As always, I am thrilled with the density of the dogwood. The way it polishes is astounding, it looks like covered with poly - but it is not. Just buffed up wood. 

Will shoot with it later today!

Thursday, January 5, 2012

Thermographic camera for more "band science"

It is a known fact that slingshot bands convert thermical energy into kinetic energy. If you draw out a band and touch it with your upper lip, you can FEEL it is warm. After the shot, the bands return to normal temperatures.

Physically, the heat is generated by inner friction, but also drawn from the environment (air). When the shot falls, this heat is at least in part given back to the environment.

In order to visualize this effect, I have booked two days with a very expensive thermographic camera, the Jenoptic Varioscan 3021 ST.

Here is the data sheet of the device:

Check out the pdf file

The precision is a fraction of a centigrade (0.03 Kelvin), resolution is 360x240. This should be good enough to show the effect.  Of course, I will use it on tubes, tapered and non tapered flats.

Can't wait! Camera should arrive on the 14th of January.

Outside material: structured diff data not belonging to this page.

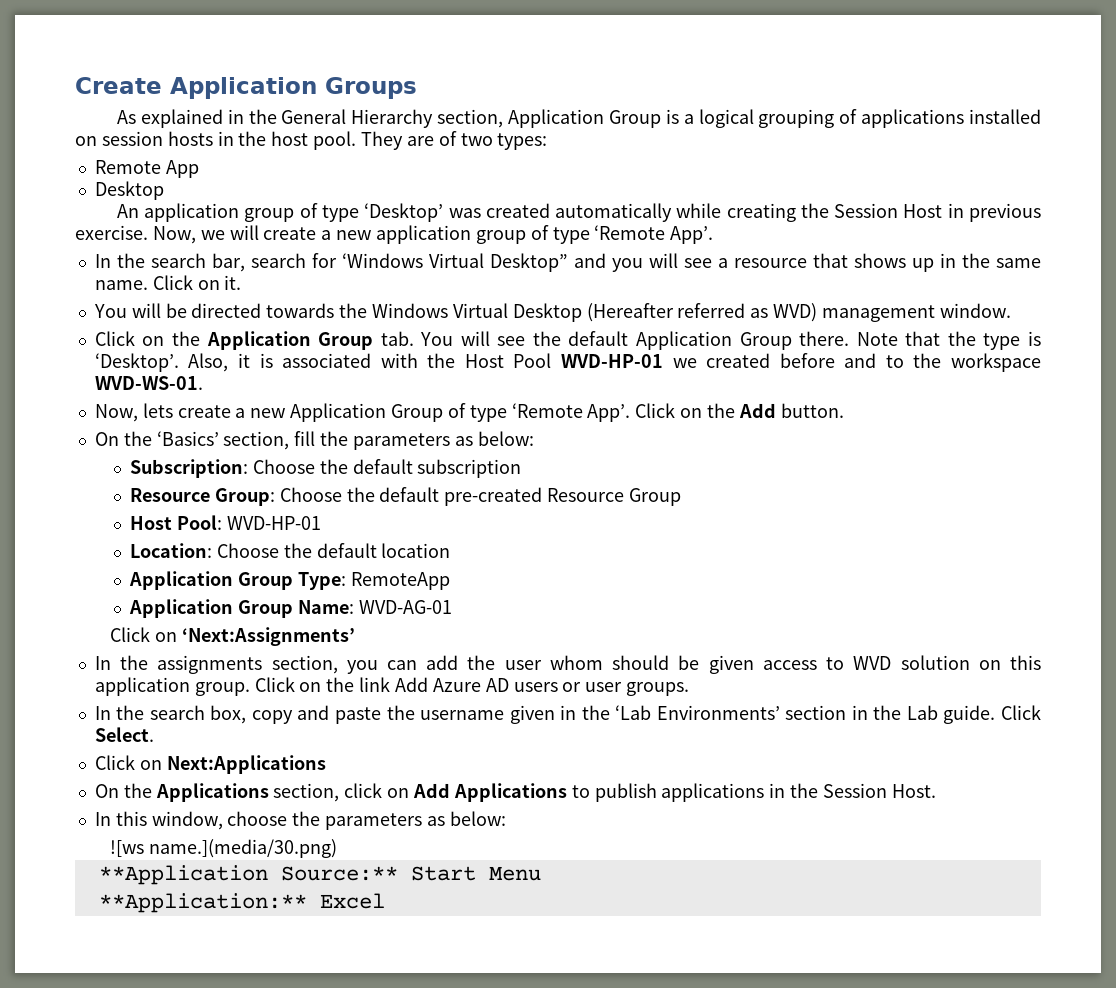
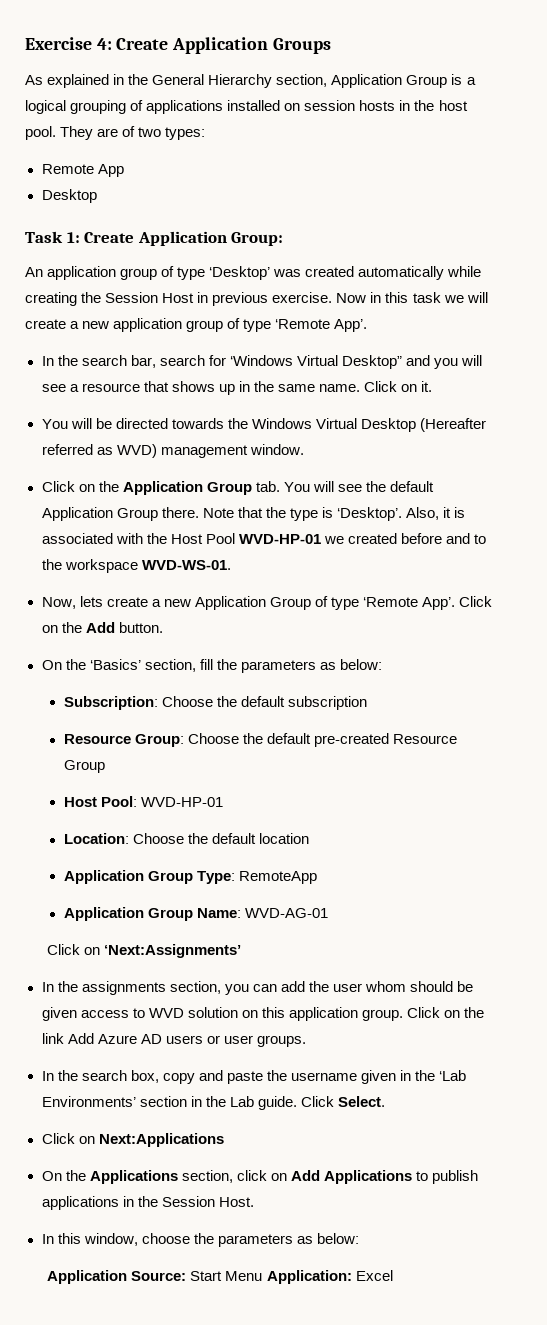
(75, 85) none -> [25,37,112,50] Exercise 4:
(164, 190) none -> [25,231,284,246] // Task 1: Create Application Group:
[152,226,196,244] Now, -> [336,292,441,303] Now in this task
[110,839,338,858] [98,865,398,885] ![ws name.](media/30.png) // **Application Source:** -> [47,1270,187,1284] Application Source:
[98,893,307,913] // **Application:** -> [266,1270,352,1284] Application:

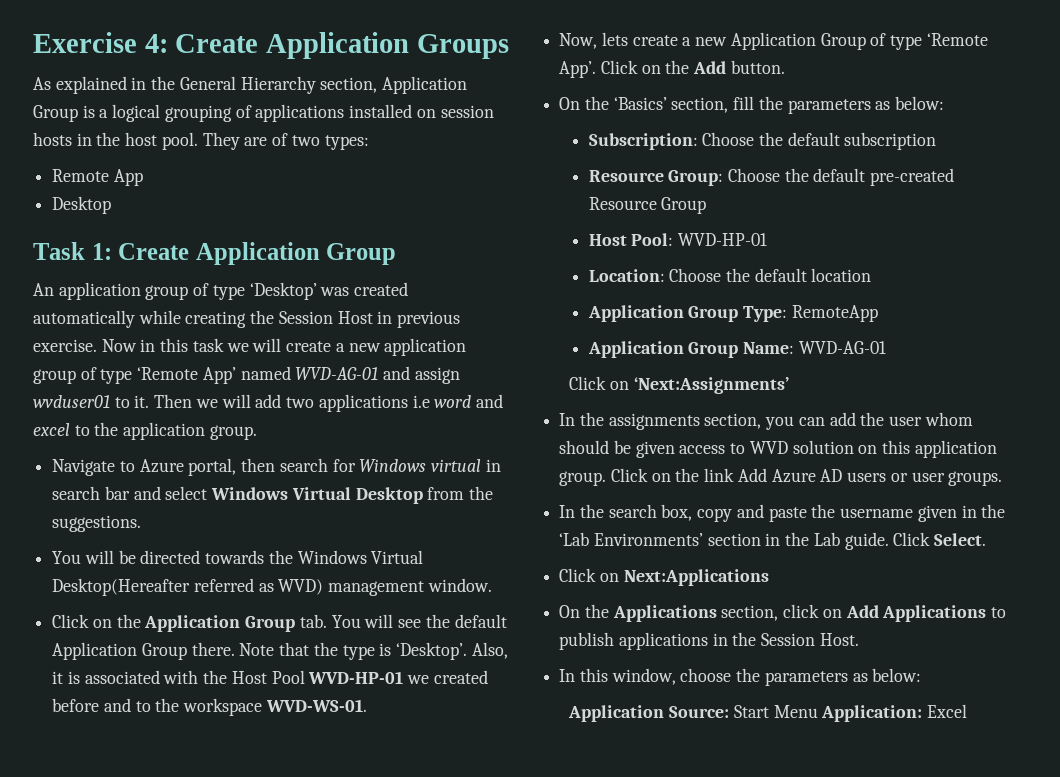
[231,232,284,246] Group: -> [326,243,397,265] Group
[334,319,368,332] [41,355,483,369] [41,381,433,395] App’. // In the search bar, search for ‘Windows Virtual Desktop” and you will see a resource that shows up in the same name. Click on it. -> [202,366,460,384] [33,394,503,412] [33,422,257,440] [52,458,501,476] [52,486,494,504] [52,515,142,532] App’ named WVD-AG-01 and assign wvduser01 to it. Then we will add two applications i.e word and excel to the application group. // Navigate to Azure portal, then search for Windows virtual in search bar and select Windows Virtual Desktop from the suggestions.
[360,418,486,432] Desktop (Hereafter -> [52,578,191,596] Desktop(Hereafter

Wednesday, January 4, 2012

Rightthisminute covers The Slingshot Channel (again)

Watch it here

Draw length extended hammergrip PFS

After I found out that I don't need ANY kind of fork, because of the flipstyle shooting, the next logical step is to make a forkless frame with a draw length extension.

This design retains much of my favorite "hammerhead" handle, and it features a roller on a steel axis.

It shoots really good (as far as I can tell from my tests in the dark, more tests on the weekend).

Tuesday, January 3, 2012

A gift from Ryan Wigglesworth!

I just received a beautiful surprise from Ryan Wigglesworth, one of my esteemed forum members...

What a great natural! Heavily sculpted, just the way I like it. It feels wonderful in my hand. Hard to say what kind of wood that is, could be ash or dogwood.

Thanks, Ryan! A great gift and a wonderful new piece of my collection.